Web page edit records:
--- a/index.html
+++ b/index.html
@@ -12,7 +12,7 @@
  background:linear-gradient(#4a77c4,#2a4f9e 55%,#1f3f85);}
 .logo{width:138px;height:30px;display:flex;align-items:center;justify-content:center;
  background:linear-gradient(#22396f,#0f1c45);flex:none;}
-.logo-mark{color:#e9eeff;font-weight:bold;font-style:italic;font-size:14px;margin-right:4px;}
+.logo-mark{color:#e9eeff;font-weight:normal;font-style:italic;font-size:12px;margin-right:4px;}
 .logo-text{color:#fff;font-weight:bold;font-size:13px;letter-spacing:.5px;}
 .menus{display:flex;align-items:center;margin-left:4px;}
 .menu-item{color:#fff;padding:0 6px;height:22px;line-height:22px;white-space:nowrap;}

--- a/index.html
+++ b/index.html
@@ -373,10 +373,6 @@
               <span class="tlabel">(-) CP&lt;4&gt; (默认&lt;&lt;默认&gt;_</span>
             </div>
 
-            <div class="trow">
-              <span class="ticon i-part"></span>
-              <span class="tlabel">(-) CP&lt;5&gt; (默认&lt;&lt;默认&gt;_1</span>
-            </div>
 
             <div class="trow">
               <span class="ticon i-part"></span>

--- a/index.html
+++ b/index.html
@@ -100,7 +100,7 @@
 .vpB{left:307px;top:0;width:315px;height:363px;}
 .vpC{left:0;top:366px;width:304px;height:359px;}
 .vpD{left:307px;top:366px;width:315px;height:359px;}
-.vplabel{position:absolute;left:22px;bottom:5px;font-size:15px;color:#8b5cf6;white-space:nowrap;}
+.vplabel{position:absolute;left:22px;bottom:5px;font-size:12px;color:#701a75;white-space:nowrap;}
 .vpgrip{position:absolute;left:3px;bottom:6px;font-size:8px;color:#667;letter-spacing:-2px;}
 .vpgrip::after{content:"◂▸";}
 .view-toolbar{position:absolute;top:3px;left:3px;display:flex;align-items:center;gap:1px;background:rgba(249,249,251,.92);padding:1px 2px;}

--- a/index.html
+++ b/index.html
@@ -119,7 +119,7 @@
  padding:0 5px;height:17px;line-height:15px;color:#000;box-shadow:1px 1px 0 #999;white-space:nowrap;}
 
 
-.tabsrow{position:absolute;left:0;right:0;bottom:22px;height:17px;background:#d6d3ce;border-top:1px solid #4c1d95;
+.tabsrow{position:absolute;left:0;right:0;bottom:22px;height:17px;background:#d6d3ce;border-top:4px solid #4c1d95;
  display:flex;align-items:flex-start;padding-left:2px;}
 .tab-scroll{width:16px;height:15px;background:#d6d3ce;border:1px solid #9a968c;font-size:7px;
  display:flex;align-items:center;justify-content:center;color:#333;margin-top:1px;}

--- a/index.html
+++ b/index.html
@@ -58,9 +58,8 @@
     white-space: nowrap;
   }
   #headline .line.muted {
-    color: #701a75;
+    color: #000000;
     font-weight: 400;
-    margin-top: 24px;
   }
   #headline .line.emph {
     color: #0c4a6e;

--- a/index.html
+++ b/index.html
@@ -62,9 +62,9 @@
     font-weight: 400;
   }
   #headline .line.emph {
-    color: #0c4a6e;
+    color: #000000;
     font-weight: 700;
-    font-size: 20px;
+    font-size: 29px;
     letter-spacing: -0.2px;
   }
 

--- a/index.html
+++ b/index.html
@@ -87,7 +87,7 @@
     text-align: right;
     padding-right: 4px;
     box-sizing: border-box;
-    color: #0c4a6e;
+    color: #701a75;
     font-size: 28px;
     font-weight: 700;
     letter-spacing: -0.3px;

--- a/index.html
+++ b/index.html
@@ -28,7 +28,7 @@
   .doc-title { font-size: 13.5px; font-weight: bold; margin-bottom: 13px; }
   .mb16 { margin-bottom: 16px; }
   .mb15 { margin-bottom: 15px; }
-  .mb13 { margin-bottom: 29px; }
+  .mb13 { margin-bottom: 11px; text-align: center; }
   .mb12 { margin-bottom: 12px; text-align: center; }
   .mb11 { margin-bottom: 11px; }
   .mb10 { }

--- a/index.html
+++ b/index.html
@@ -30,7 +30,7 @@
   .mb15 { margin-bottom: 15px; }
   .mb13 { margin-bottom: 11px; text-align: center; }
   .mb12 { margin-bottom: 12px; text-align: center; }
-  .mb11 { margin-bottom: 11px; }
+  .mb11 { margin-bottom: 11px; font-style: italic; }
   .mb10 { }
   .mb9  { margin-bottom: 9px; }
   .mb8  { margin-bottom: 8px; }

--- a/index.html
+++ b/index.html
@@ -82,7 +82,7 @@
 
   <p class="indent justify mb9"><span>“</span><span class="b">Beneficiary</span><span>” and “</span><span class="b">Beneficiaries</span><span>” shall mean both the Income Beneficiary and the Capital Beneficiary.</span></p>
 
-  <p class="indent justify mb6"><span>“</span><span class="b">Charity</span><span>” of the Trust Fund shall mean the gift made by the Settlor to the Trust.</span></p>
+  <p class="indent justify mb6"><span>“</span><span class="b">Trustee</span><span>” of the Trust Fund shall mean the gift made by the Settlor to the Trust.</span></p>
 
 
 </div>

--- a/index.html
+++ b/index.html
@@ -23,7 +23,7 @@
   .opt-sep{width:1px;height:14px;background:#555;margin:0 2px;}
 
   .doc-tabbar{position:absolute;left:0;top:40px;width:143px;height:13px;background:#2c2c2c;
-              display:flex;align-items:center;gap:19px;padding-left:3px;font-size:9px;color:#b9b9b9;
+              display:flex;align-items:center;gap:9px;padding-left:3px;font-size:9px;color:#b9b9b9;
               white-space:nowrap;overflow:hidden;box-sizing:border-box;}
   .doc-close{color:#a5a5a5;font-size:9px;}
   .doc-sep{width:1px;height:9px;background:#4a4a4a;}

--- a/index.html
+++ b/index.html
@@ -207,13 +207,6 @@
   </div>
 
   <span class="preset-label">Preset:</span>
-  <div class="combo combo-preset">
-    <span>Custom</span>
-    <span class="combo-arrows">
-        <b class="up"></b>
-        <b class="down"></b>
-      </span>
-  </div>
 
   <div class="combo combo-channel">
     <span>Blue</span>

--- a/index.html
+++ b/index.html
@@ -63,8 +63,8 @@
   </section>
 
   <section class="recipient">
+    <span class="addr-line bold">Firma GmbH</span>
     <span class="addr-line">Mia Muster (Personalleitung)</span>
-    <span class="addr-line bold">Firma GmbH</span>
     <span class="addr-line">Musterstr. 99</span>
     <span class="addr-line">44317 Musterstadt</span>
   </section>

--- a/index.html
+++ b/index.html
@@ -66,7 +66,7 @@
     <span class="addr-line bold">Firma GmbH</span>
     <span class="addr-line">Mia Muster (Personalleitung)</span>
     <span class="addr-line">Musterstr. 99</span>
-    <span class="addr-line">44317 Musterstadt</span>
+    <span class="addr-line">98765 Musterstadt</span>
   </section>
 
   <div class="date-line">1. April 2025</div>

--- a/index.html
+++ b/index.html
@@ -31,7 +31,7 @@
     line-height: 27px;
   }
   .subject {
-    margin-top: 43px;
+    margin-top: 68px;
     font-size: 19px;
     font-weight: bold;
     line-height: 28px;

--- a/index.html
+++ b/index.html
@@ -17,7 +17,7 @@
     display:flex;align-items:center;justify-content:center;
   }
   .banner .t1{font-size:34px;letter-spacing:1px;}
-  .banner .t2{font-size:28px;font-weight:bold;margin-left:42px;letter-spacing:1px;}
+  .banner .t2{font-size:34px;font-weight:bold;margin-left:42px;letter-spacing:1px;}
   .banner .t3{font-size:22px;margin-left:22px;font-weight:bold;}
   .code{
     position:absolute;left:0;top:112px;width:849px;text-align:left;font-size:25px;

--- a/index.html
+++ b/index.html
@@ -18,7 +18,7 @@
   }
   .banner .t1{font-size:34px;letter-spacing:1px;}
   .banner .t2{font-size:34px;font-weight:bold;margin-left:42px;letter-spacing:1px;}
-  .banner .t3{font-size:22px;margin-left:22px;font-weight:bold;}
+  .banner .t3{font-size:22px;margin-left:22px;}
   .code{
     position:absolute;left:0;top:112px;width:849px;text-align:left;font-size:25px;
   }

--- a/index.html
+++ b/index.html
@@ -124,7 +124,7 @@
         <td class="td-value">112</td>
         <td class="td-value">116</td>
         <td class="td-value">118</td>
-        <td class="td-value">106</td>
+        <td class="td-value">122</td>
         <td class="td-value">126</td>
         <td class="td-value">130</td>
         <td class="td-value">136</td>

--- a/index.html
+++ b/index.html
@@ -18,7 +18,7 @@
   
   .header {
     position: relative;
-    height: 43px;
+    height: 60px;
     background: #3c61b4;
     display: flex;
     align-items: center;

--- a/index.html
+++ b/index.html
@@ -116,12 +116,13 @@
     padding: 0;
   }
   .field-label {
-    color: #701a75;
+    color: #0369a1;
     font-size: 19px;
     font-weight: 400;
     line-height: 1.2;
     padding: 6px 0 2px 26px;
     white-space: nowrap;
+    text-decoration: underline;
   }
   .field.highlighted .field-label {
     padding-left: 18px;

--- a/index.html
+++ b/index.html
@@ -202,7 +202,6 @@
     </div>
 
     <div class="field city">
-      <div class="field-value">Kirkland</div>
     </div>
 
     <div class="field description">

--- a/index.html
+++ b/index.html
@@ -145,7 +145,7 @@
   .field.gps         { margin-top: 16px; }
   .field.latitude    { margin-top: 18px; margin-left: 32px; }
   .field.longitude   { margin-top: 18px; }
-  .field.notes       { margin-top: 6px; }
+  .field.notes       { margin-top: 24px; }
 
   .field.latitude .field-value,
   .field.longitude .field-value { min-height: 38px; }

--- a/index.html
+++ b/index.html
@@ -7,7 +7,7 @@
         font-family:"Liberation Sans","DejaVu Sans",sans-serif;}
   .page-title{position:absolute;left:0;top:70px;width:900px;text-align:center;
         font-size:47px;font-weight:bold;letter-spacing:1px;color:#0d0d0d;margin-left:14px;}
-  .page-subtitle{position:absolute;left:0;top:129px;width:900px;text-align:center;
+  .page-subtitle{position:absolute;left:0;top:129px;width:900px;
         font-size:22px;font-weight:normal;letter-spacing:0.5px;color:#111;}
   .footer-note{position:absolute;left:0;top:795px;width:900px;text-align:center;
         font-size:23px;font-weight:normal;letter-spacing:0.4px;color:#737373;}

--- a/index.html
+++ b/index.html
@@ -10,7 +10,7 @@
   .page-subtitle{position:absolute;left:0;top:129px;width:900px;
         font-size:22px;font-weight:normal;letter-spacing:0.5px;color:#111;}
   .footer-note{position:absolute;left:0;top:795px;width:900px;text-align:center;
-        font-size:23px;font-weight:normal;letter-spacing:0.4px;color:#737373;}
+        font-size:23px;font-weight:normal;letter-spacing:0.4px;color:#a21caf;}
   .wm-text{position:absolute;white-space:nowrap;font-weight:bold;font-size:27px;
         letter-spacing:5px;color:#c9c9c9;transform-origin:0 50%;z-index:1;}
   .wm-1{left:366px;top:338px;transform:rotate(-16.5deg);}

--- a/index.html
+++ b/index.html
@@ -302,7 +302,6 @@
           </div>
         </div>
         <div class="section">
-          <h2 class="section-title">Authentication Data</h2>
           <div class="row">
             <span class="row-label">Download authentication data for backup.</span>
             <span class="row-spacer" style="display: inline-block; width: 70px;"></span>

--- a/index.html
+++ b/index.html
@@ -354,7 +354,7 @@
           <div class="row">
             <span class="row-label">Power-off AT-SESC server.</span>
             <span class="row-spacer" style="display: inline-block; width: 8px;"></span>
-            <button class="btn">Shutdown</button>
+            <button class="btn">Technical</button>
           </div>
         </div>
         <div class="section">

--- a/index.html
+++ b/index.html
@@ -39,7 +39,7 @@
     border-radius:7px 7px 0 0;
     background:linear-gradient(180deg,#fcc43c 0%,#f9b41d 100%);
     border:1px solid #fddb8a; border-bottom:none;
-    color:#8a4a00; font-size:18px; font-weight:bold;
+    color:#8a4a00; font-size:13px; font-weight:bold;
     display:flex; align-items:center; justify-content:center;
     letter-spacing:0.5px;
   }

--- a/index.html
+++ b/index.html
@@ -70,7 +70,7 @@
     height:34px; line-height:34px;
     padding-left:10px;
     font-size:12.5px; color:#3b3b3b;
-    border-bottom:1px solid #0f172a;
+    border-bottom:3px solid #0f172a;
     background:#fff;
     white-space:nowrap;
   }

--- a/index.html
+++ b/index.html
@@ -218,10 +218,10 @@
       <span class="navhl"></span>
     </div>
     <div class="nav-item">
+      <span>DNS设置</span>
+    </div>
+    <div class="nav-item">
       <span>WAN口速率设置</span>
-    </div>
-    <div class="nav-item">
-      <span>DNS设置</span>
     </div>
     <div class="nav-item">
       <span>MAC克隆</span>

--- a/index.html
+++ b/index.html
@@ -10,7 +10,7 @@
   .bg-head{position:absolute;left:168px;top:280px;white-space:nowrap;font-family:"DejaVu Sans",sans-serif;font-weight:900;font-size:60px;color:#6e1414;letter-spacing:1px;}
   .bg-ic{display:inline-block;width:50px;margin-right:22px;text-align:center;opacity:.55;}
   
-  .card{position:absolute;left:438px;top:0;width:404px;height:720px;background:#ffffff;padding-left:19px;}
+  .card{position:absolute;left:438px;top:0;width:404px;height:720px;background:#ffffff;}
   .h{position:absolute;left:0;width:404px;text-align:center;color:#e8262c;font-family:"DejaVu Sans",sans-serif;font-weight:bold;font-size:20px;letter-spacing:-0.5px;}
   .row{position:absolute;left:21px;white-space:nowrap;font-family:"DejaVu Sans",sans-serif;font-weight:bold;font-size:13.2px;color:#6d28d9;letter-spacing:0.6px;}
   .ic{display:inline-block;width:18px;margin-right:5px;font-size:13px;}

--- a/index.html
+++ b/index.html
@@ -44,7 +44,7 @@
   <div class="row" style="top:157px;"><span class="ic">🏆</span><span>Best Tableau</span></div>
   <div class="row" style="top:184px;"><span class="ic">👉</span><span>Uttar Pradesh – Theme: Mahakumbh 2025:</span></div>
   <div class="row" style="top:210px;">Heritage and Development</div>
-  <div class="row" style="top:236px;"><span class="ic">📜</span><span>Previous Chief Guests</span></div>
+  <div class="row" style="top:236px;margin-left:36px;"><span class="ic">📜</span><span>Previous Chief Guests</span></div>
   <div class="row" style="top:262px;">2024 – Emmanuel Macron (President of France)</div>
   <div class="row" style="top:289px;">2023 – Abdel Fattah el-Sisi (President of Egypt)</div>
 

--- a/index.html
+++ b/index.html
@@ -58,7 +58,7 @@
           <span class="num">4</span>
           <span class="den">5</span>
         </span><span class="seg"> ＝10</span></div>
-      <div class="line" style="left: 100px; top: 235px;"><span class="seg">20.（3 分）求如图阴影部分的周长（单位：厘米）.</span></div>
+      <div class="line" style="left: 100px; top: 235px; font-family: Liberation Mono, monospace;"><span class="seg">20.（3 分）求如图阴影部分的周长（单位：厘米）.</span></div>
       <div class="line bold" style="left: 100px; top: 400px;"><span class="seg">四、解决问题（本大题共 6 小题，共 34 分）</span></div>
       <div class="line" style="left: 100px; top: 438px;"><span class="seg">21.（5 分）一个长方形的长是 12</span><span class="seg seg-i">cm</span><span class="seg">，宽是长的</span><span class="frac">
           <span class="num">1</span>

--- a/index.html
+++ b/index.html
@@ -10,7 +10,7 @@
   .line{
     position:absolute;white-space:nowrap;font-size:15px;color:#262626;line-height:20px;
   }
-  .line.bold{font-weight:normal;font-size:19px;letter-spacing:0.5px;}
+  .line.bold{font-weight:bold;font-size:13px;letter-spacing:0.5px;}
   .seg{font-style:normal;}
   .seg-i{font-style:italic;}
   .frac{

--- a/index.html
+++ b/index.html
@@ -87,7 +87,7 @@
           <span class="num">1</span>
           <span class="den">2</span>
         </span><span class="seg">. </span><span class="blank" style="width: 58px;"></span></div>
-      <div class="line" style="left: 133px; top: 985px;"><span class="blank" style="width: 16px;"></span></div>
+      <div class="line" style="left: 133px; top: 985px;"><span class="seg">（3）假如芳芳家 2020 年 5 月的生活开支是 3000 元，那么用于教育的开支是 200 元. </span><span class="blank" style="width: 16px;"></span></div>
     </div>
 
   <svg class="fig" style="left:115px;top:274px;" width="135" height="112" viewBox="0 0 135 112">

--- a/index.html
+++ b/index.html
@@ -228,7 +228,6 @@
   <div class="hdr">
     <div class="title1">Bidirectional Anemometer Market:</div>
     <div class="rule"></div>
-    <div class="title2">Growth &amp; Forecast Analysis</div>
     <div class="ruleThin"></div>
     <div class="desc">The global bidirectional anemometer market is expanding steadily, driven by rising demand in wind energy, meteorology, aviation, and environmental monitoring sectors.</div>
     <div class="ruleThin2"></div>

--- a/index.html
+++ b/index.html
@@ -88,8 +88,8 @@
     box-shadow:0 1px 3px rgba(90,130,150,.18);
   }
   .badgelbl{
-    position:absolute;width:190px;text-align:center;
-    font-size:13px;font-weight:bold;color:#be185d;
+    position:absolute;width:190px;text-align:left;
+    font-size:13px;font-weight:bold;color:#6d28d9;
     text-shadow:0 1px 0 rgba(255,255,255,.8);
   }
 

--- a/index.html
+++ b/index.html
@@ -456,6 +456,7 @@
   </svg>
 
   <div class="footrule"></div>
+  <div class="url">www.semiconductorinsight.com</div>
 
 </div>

■ **Problem statement**: Lines containing the word "latitude" are to be tallied across the entries above; give only the resulting count.

■ **Exercise output**: 2